Friday, March 16, 2012

What We're Reading: Short Stories

What We Talk About When We Talk About Anne Frank: Stories by Nathan Englander



It is difficult to say exactly what critical perspective we bring to the reading of a collection of short stories. Certainly our expectations are not the same as when we read an anthology composed of stories by various authors, or a novel, or even when we read a short story that appears on its own in a monthly magazine. We expect a novel to have a consistent and sustained voice, and for the story to unfold at a certain pace. In anthologies, we expect to find an eclectic range of styles and modes of development, and would perhaps be disappointed if we did not. If we stumble across a short story in a magazine, we are ready for anything, but seem to demand that it be something almost wholly unexpected when it steps forward to ask our attention and engagement.

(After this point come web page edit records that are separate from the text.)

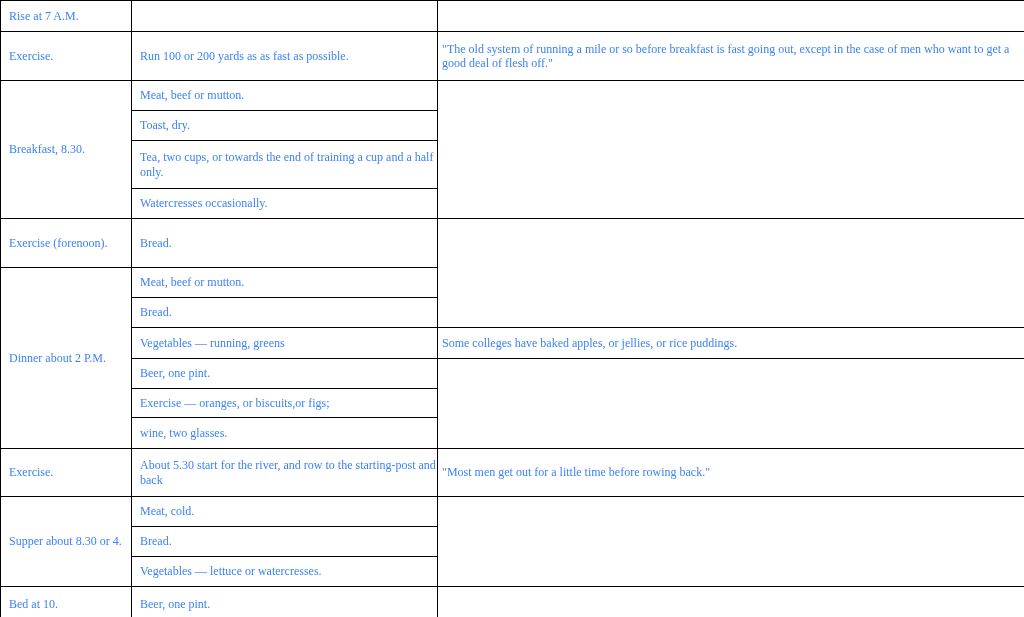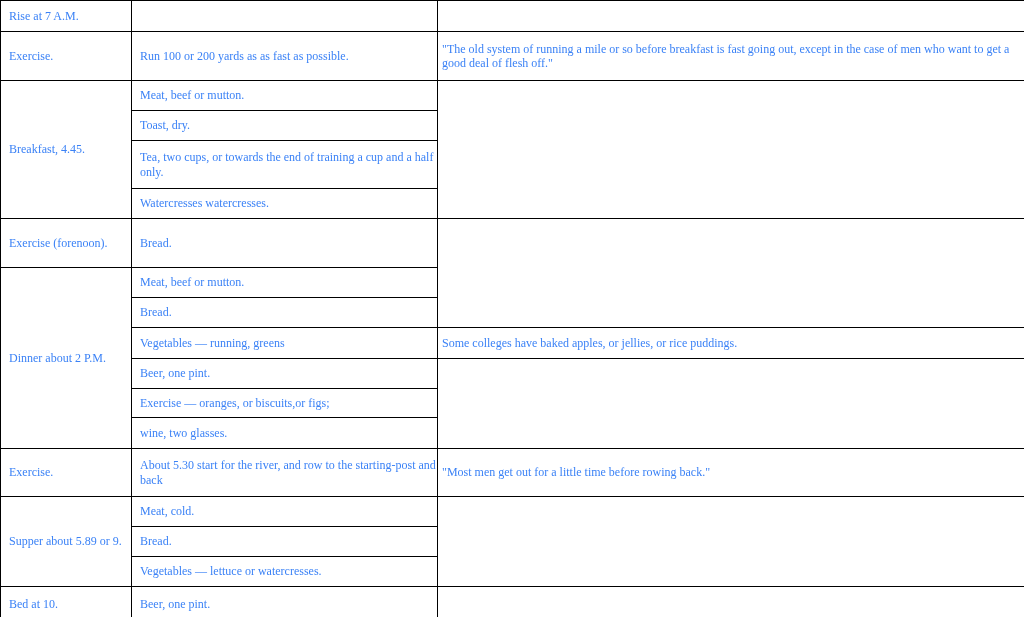--- a/index.html
+++ b/index.html
@@ -64,7 +64,7 @@
     </tr>
 
     <tr style="height:30px">
-      <td class="b c1" rowspan="4">Breakfast, 4.45.</td>
+      <td class="b c1" rowspan="4">Breakfast, 8.30.</td>
       <td class="b c2">Meat, beef or mutton.</td>
       <td class="b c3" rowspan="4"></td>
     </tr>

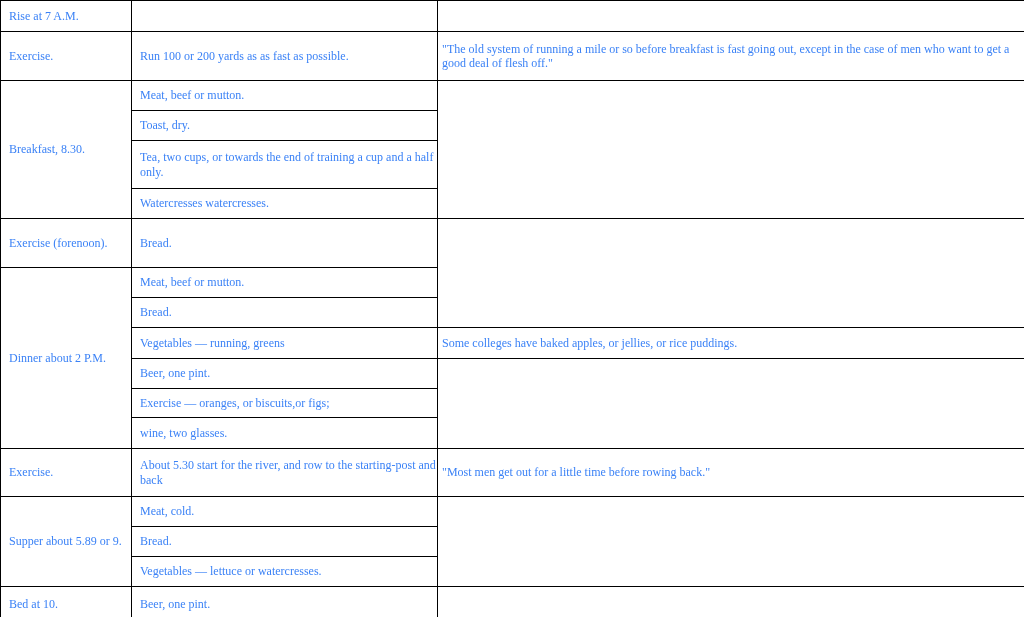--- a/index.html
+++ b/index.html
@@ -75,7 +75,7 @@
       <td class="b c2">Tea, two cups, or towards the end of training a cup and a half only.</td>
     </tr>
     <tr style="height:30px">
-      <td class="b c2">Watercresses watercresses.</td>
+      <td class="b c2">Watercresses occasionally.</td>
     </tr>
 
     <tr style="height:49px">

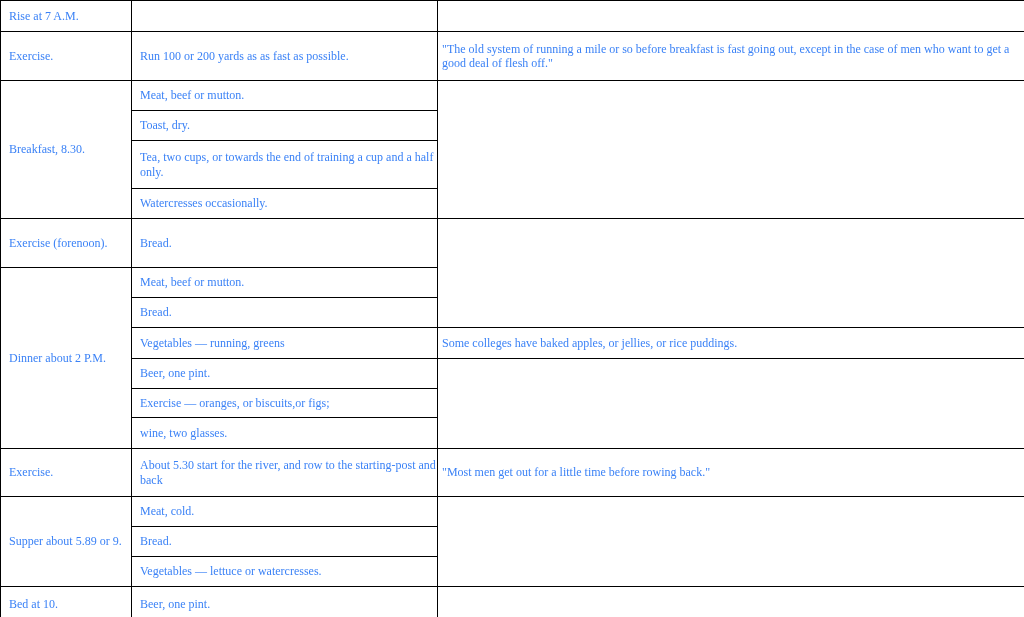--- a/index.html
+++ b/index.html
@@ -113,7 +113,7 @@
     </tr>
 
     <tr style="height:30px">
-      <td class="b c1" rowspan="3">Supper about 5.89 or 9.</td>
+      <td class="b c1" rowspan="3">Supper about 8.30 or 4.</td>
       <td class="b c2">Meat, cold.</td>
       <td class="b c3" rowspan="3"></td>
     </tr>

In a single author’s collection of stories, we require some fine balance of these elements, and because of this, collections like this seem to be evaluated in a more subjective way than other literary productions. In a collection of short stories by a particular author, we still want variety, innovation, and surprise, but we also demand a certain sameness, not one of voice necessarily, but one of consistency in the way an author employs ideas and images and makes them have meaning. We look for the single author behind the avatar of different voices and tales, and seek to understand his or her meaning, and we expect as well, as in a volume of poems, that individual stories in the collection will in some way elucidate the meaning of the other stories for us, will deepen their resonance. We inevitably make comparisons when things sit side by side. And we instinctively make relative evaluations as well: “I liked that one most; I didn’t like that one; this one seems out of place here.” In looking at a collection of short stories, we are not only more subjective, but more critical. Few applaud a short story collection unreservedly.


What We Talk About When We Talk About Anne Frank is a collection that infuses imagination and inventiveness into stories that have a classic feel, while maintaining devotion to a characteristic range of themes which are explored in similar fashion from story to story. There is a high moral seriousness to Englander’s work, but his stories are often told with beguiling humor as he sets before us tales about evil, mercy, vengeance and righteousness. The largely contemporary tales are often shadowed by a dark sense of history, particularly that of the Holocaust or the weight of Jewish cultural traditions. The narrative style seems to walk a fine line between realism and allegory or fable, but managing the balance gives these stories a feel of the universal and timeless. And Englander seems to be a master of what seems the most difficult and implausible achievement in a short story, that of creating interesting and suggestively complex characters with a few strokes and lines of dialogue in a compressed space. But perhaps the greatest delight of this collection is that the stories turn in unexpected ways, and that the reader is led into a denouement of unforeseen revelation or ambiguity. These are stories that you continue to turn over in your mind long after you have read them, not because they are koans or puzzles but because they guide us to places of resignation and mercy.